PROBLEM DETAILS:
Your task is to print all of the entries exactly, though the pictures should not be included.

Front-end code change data
-- Opening Marker --
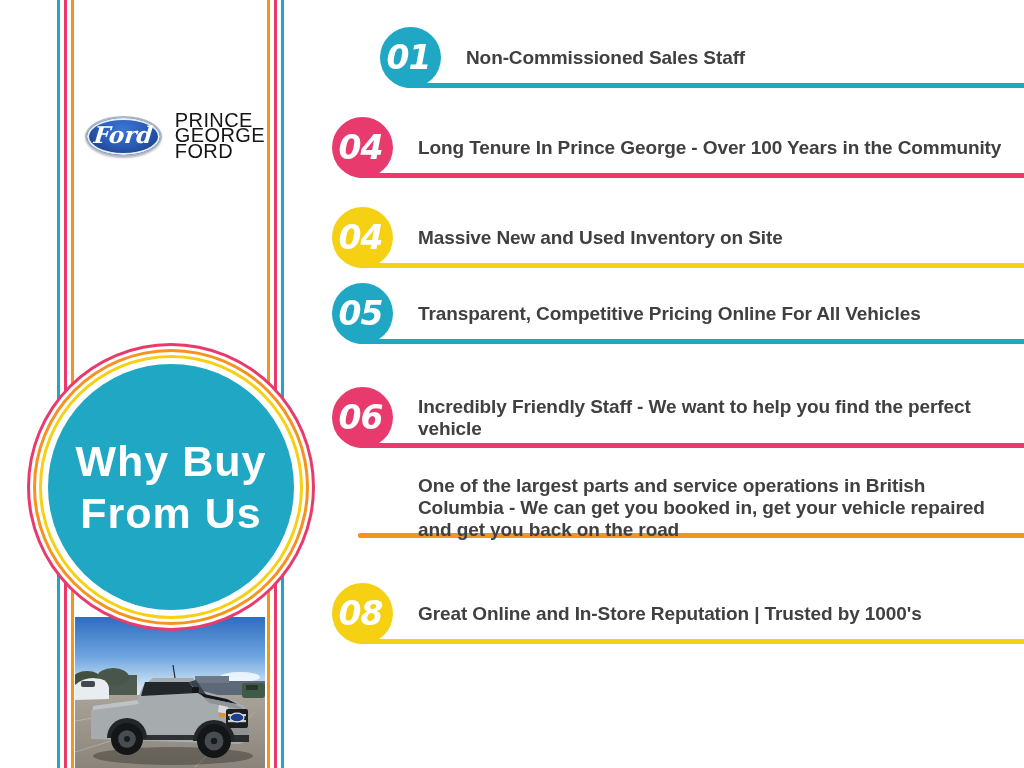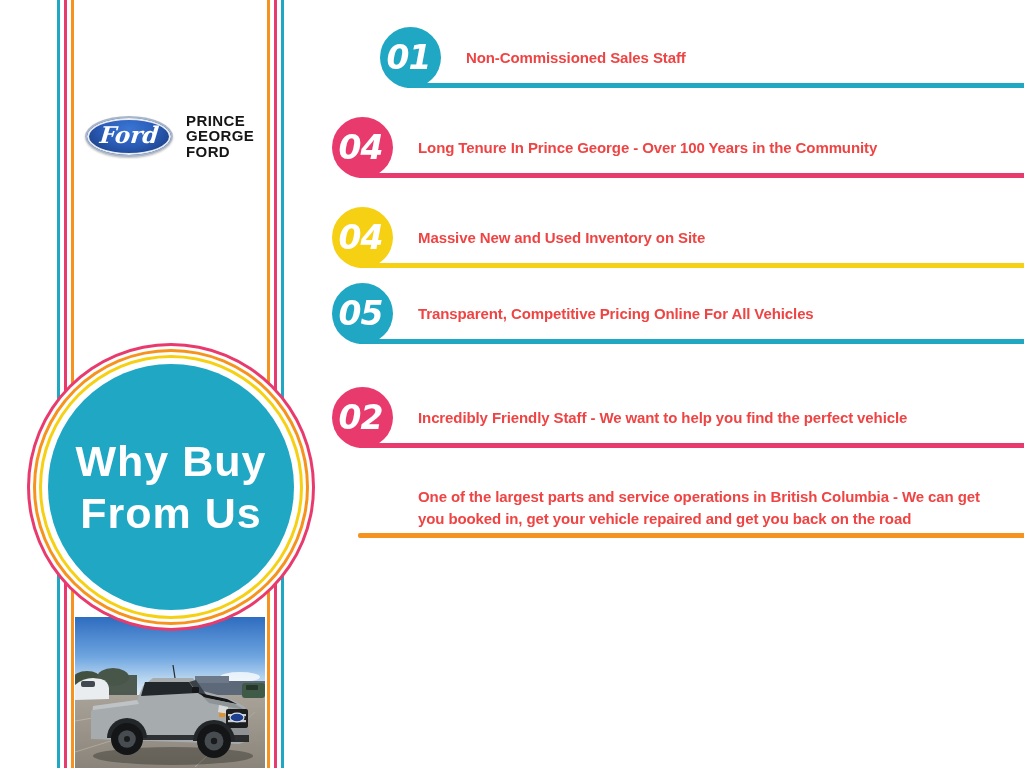--- a/index.html
+++ b/index.html
@@ -64,8 +64,8 @@
   .reason .num { color:#ffffff; font-weight:bold; font-style:italic; font-size:33px;
     font-family:"DejaVu Sans", sans-serif; letter-spacing:-1px; padding-right:4px; }
   .reason .txt { position:absolute; left:86px; top:0; height:61px; right:14px;
-    display:flex; align-items:center; font-weight:bold; font-size:15px; line-height:22px;
-    color:#ef4444; letter-spacing:-0.1px; }
+    display:flex; align-items:center; font-weight:bold; font-size:19px; line-height:22px;
+    color:#404040; letter-spacing:-0.1px; }
 </style>
 </head>
 <body>

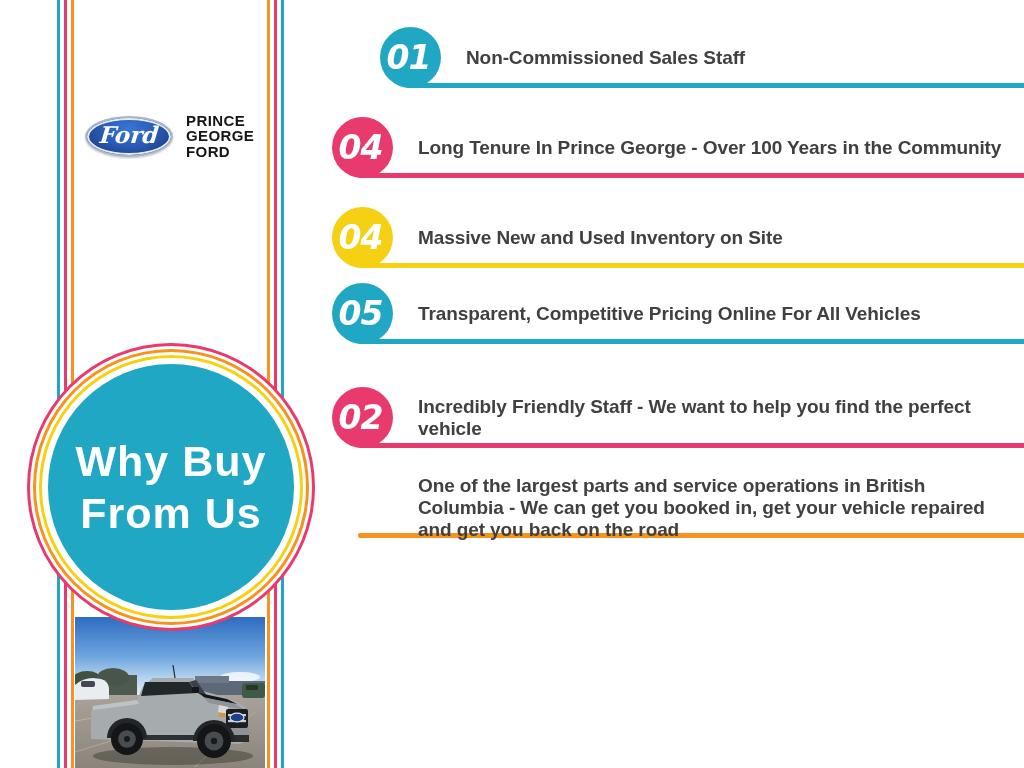--- a/index.html
+++ b/index.html
@@ -28,7 +28,7 @@
     display:flex; align-items:center; justify-content:center; }
   .ford-script { font-family:"DejaVu Serif", serif; font-style:italic; font-weight:bold;
     color:#ffffff; font-size:23px; transform:skewX(-6deg); line-height:1; padding-bottom:3px; }
-  .dealer-name { font-weight:bold; color:#151515; font-size:15px; line-height:15.5px; letter-spacing:.4px; }
+  .dealer-name { font-weight:normal; color:#151515; font-size:20px; line-height:15.5px; letter-spacing:.4px; }
 
   
   .medallion { position:absolute; left:48px; top:364px; width:246px; height:246px;

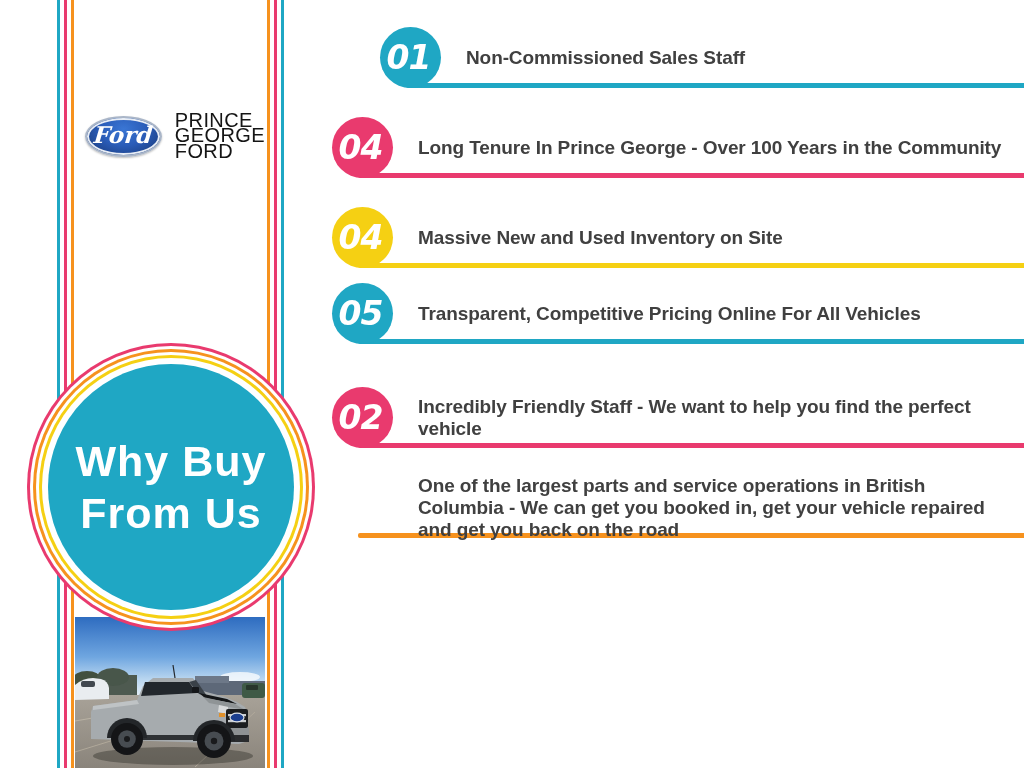--- a/index.html
+++ b/index.html
@@ -191,7 +191,7 @@
     <div class="reason" style="--c: #e93a6e;">
       <div class="bar"></div>
       <div class="num-circle">
-        <span class="num">02</span>
+        <span class="num">06</span>
       </div>
       <div class="txt">Incredibly Friendly Staff - We want to help you find the perfect vehicle</div>
     </div>

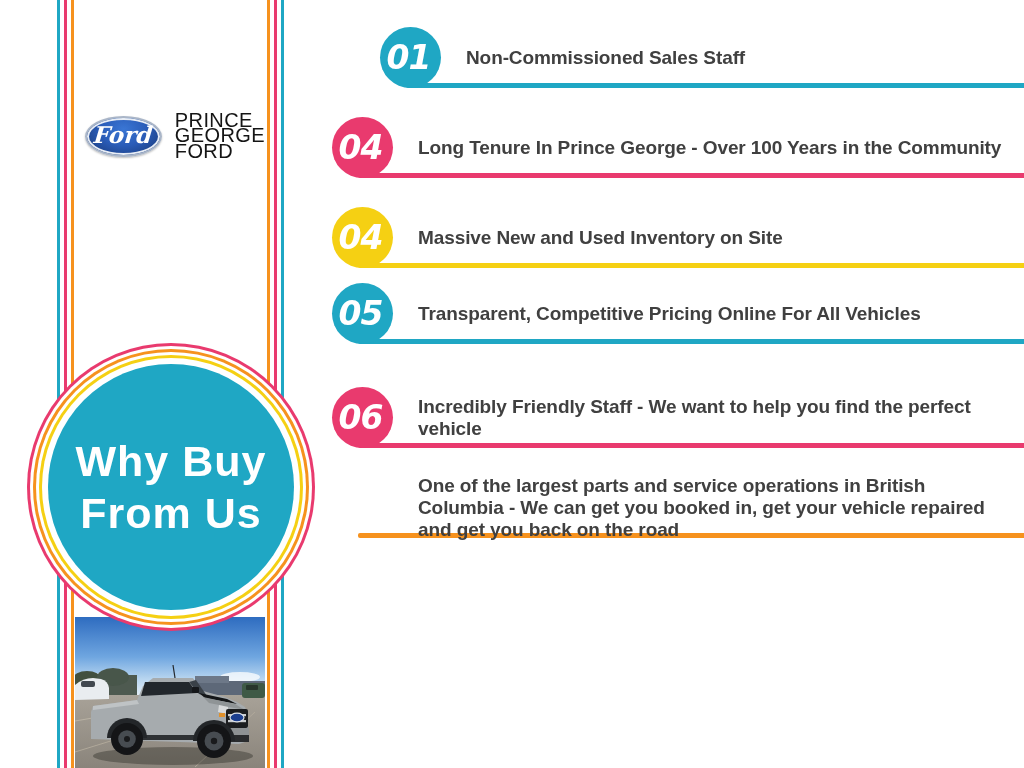--- a/index.html
+++ b/index.html
@@ -201,6 +201,13 @@
       <div class="txt">One of the largest parts and service operations in British Columbia - We can get you booked in, get your vehicle repaired and get you back on the road</div>
     </div>
 
+    <div class="reason" style="--c: #f5d013;">
+      <div class="bar"></div>
+      <div class="num-circle">
+        <span class="num">08</span>
+      </div>
+      <div class="txt">Great Online and In-Store Reputation | Trusted by 1000's</div>
+    </div>
   </div>
 
 </div>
-- Closing Marker --
ANSWER TO THE PROBLEM:
--- a/index.html
+++ b/index.html
@@ -64,8 +64,8 @@
   .reason .num { color:#ffffff; font-weight:bold; font-style:italic; font-size:33px;
     font-family:"DejaVu Sans", sans-serif; letter-spacing:-1px; padding-right:4px; }
   .reason .txt { position:absolute; left:86px; top:0; height:61px; right:14px;
-    display:flex; align-items:center; font-weight:bold; font-size:15px; line-height:22px;
-    color:#ef4444; letter-spacing:-0.1px; }
+    display:flex; align-items:center; font-weight:bold; font-size:19px; line-height:22px;
+    color:#404040; letter-spacing:-0.1px; }
 </style>
 </head>
 <body>

--- a/index.html
+++ b/index.html
@@ -28,7 +28,7 @@
     display:flex; align-items:center; justify-content:center; }
   .ford-script { font-family:"DejaVu Serif", serif; font-style:italic; font-weight:bold;
     color:#ffffff; font-size:23px; transform:skewX(-6deg); line-height:1; padding-bottom:3px; }
-  .dealer-name { font-weight:bold; color:#151515; font-size:15px; line-height:15.5px; letter-spacing:.4px; }
+  .dealer-name { font-weight:normal; color:#151515; font-size:20px; line-height:15.5px; letter-spacing:.4px; }
 
   
   .medallion { position:absolute; left:48px; top:364px; width:246px; height:246px;

--- a/index.html
+++ b/index.html
@@ -191,7 +191,7 @@
     <div class="reason" style="--c: #e93a6e;">
       <div class="bar"></div>
       <div class="num-circle">
-        <span class="num">02</span>
+        <span class="num">06</span>
       </div>
       <div class="txt">Incredibly Friendly Staff - We want to help you find the perfect vehicle</div>
     </div>

--- a/index.html
+++ b/index.html
@@ -201,6 +201,13 @@
       <div class="txt">One of the largest parts and service operations in British Columbia - We can get you booked in, get your vehicle repaired and get you back on the road</div>
     </div>
 
+    <div class="reason" style="--c: #f5d013;">
+      <div class="bar"></div>
+      <div class="num-circle">
+        <span class="num">08</span>
+      </div>
+      <div class="txt">Great Online and In-Store Reputation | Trusted by 1000's</div>
+    </div>
   </div>
 
 </div>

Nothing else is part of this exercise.